Exercise requirements — Word for word, copy out the entries below, but not the pictures in them.

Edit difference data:
┄┄┄┄┄┄┄┄┄┄
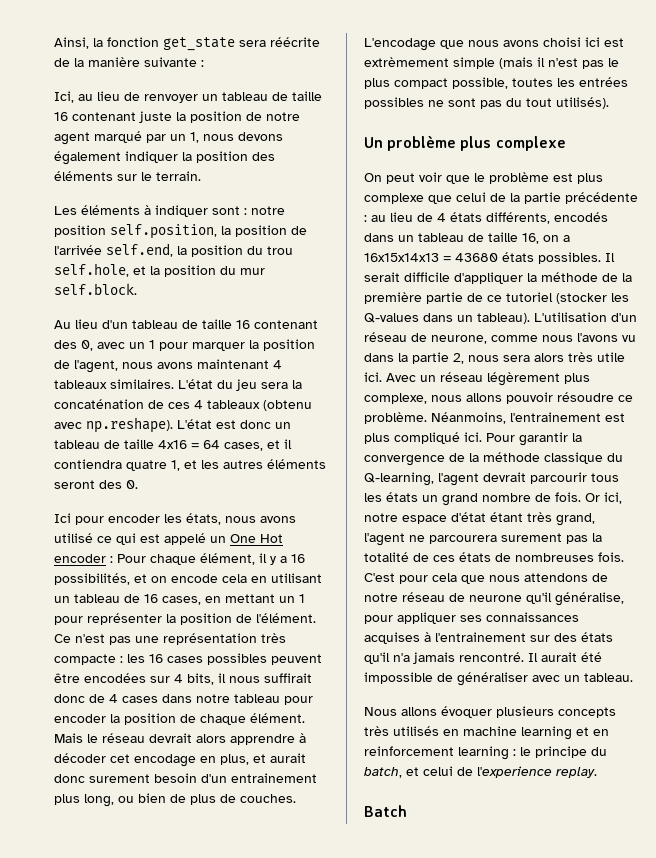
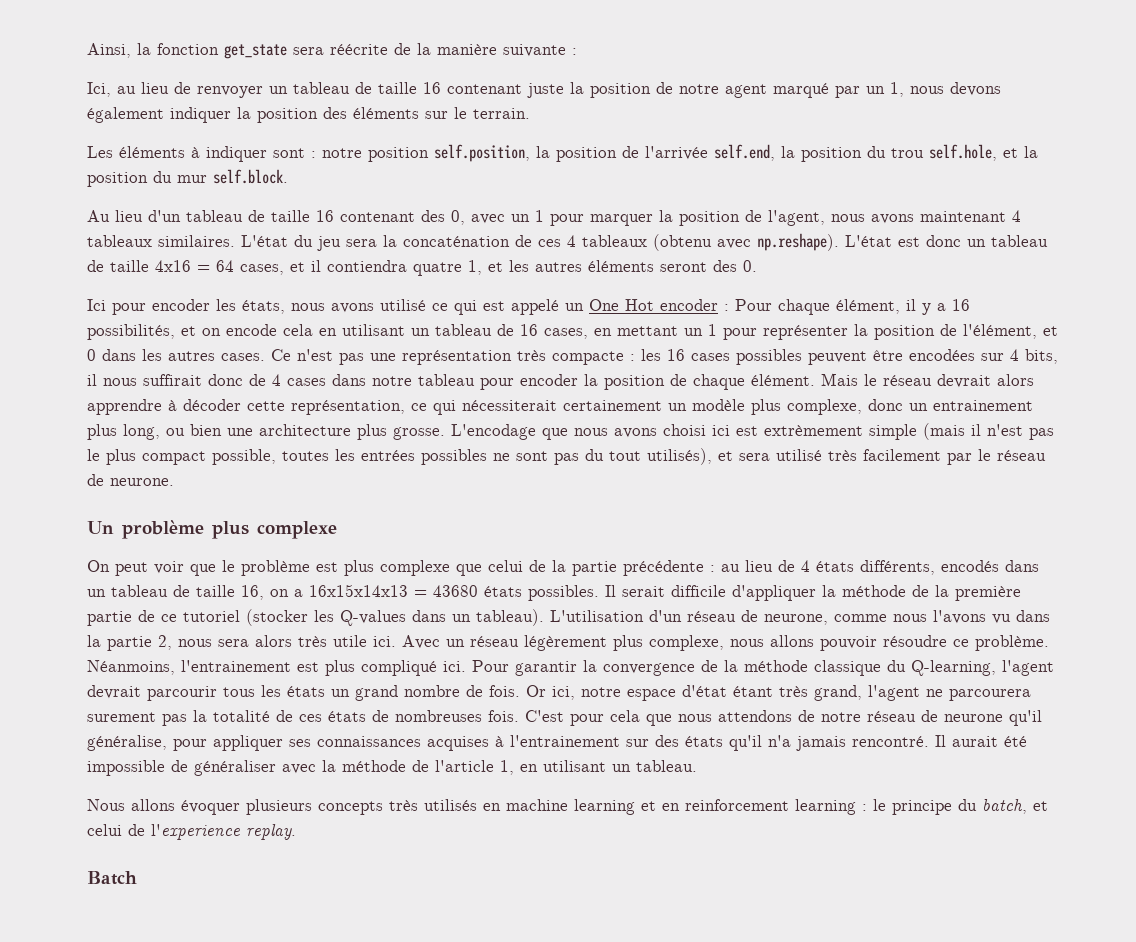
[256,613,316,623] l'élément. -> [963,324,1058,339] [87,349,265,361] l'élément, et 0 dans les autres cases.
[110,753,306,767] [54,773,227,783] cet encodage en plus, et aurait donc surement besoin d'un -> [247,399,928,415] cette représentation, ce qui nécessiterait certainement un modèle plus complexe, donc un
[170,794,296,805] de plus de couches. -> [227,424,445,440] une architecture plus grosse.
[556,97,609,109] utilisés). -> [647,448,1046,465] [87,474,174,486] utilisés), et sera utilisé très facilement par le réseau de neurone.
(560, 678) none -> [322,760,606,775] la méthode de l'article 1, en utilisant

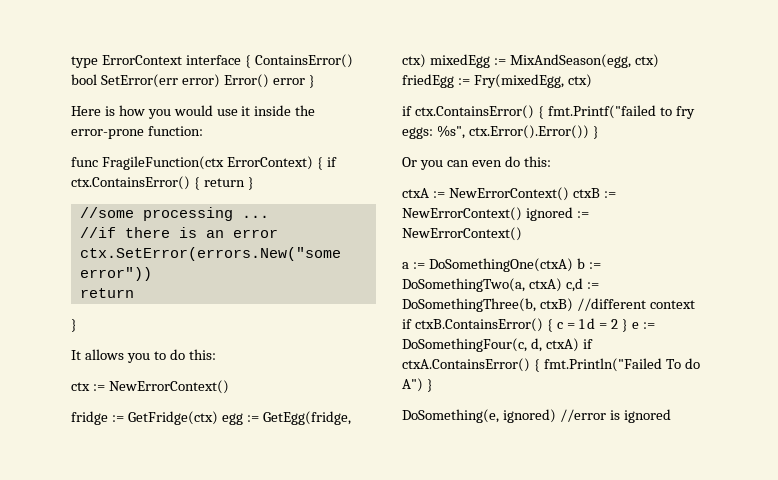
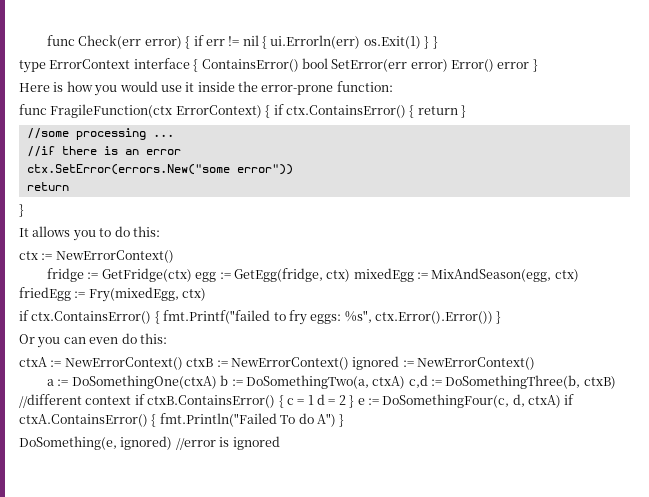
(71, 62) none -> [47,35,438,49] func Check(err error) { if err != nil { ui.Errorln(err) os.Exit(1) } } //

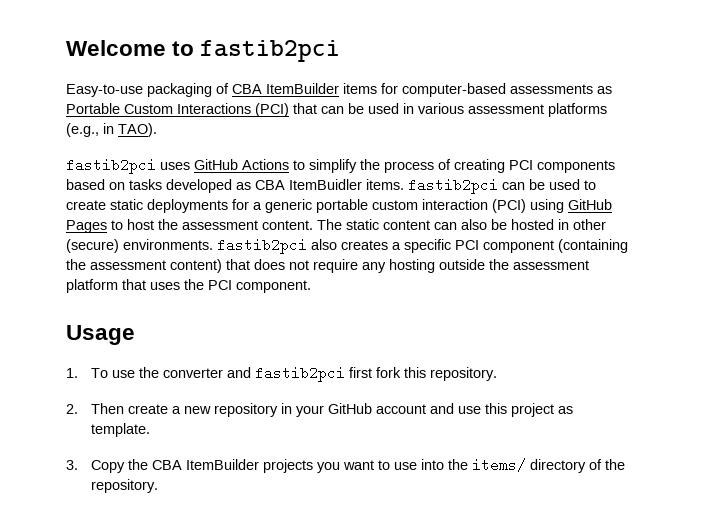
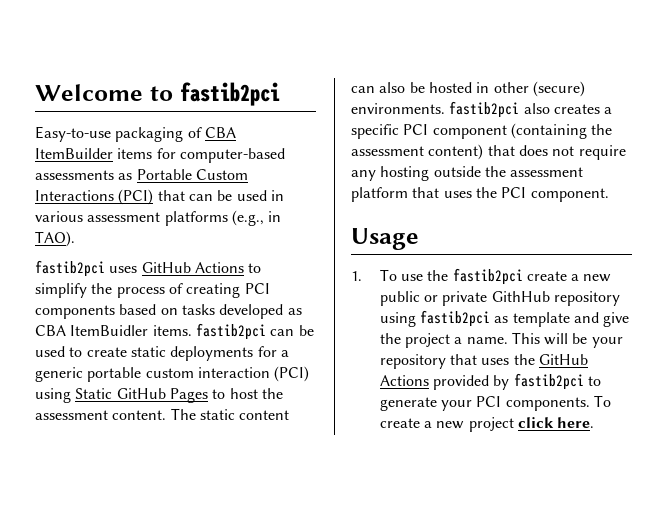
(564, 206) none -> [75,388,113,399] Static
[163,366,498,382] [66,403,574,417] [91,423,151,437] [66,458,626,473] [91,479,159,493] converter and fastib2pci first fork this repository. // 2. Then create a new repository in your GitHub account and use this project as template. // 3. Copy the CBA ItemBuilder projects you want to use into the items/ directory of the repository. -> [452,268,612,285] [379,291,620,306] [379,310,630,327] [379,332,623,348] [379,354,588,369] [379,373,601,390] [379,395,611,411] [379,417,595,432] fastib2pci create a new public or private GithHub repository using fastib2pci as template and give the project a name. This will be your repository that uses the GitHub Actions provided by fastib2pci to generate your PCI components. To create a new project click here.

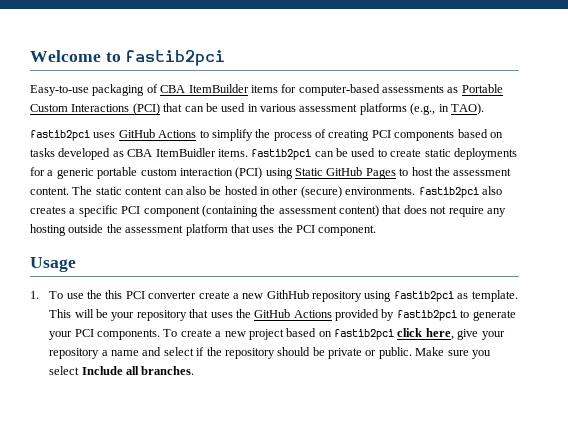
[452,268,612,285] [379,291,488,306] fastib2pci create a new public or private -> [105,290,264,299] this PCI converter create a new
[512,312,630,327] [379,333,508,348] template and give the project a name. -> [471,290,518,302] template.
[517,417,595,428] click here. -> [286,328,505,340] [49,347,491,359] [49,366,195,375] based on fastib2pci click here, give your repository a name and select if the repository should be private or public. Make sure you select Include all branches.

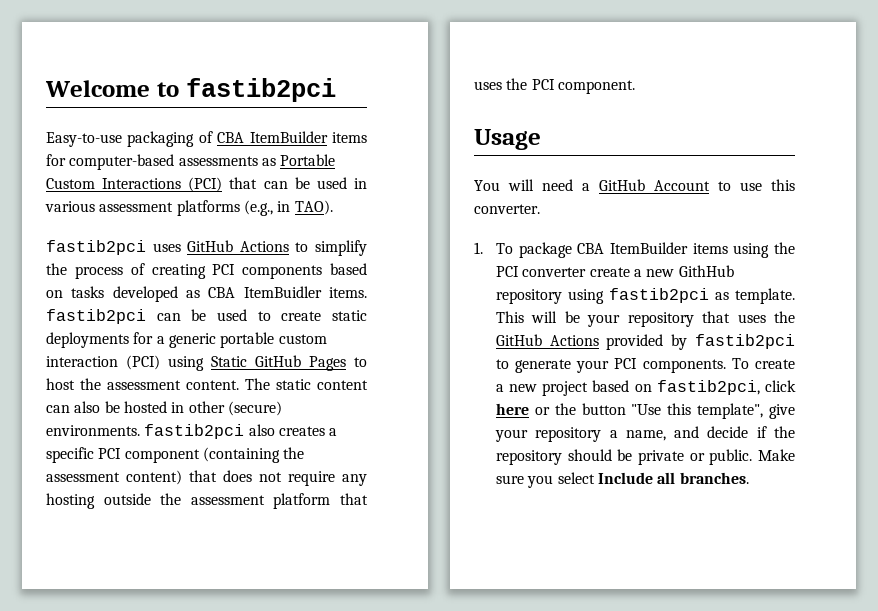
[30,290,123,299] 1. To use the this -> [474,179,795,191] [474,204,540,214] [474,242,795,258] You will need a GitHub Account to use this converter. // 1. To package CBA ItemBuilder items using the
[334,328,454,340] fastib2pci click here, -> [656,380,796,395] [495,403,764,419] fastib2pci, click here or the button "Use this template",
[111,347,194,356] name and select -> [625,426,749,441] name, and decide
┄┄┄┄┄┄┄┄┄┄
Solution for this exercise —
[256,613,316,623] l'élément. -> [963,324,1058,339] [87,349,265,361] l'élément, et 0 dans les autres cases.
[110,753,306,767] [54,773,227,783] cet encodage en plus, et aurait donc surement besoin d'un -> [247,399,928,415] cette représentation, ce qui nécessiterait certainement un modèle plus complexe, donc un
[170,794,296,805] de plus de couches. -> [227,424,445,440] une architecture plus grosse.
[556,97,609,109] utilisés). -> [647,448,1046,465] [87,474,174,486] utilisés), et sera utilisé très facilement par le réseau de neurone.
(560, 678) none -> [322,760,606,775] la méthode de l'article 1, en utilisant

(71, 62) none -> [47,35,438,49] func Check(err error) { if err != nil { ui.Errorln(err) os.Exit(1) } } //

(564, 206) none -> [75,388,113,399] Static
[163,366,498,382] [66,403,574,417] [91,423,151,437] [66,458,626,473] [91,479,159,493] converter and fastib2pci first fork this repository. // 2. Then create a new repository in your GitHub account and use this project as template. // 3. Copy the CBA ItemBuilder projects you want to use into the items/ directory of the repository. -> [452,268,612,285] [379,291,620,306] [379,310,630,327] [379,332,623,348] [379,354,588,369] [379,373,601,390] [379,395,611,411] [379,417,595,432] fastib2pci create a new public or private GithHub repository using fastib2pci as template and give the project a name. This will be your repository that uses the GitHub Actions provided by fastib2pci to generate your PCI components. To create a new project click here.

[452,268,612,285] [379,291,488,306] fastib2pci create a new public or private -> [105,290,264,299] this PCI converter create a new
[512,312,630,327] [379,333,508,348] template and give the project a name. -> [471,290,518,302] template.
[517,417,595,428] click here. -> [286,328,505,340] [49,347,491,359] [49,366,195,375] based on fastib2pci click here, give your repository a name and select if the repository should be private or public. Make sure you select Include all branches.

[30,290,123,299] 1. To use the this -> [474,179,795,191] [474,204,540,214] [474,242,795,258] You will need a GitHub Account to use this converter. // 1. To package CBA ItemBuilder items using the
[334,328,454,340] fastib2pci click here, -> [656,380,796,395] [495,403,764,419] fastib2pci, click here or the button "Use this template",
[111,347,194,356] name and select -> [625,426,749,441] name, and decide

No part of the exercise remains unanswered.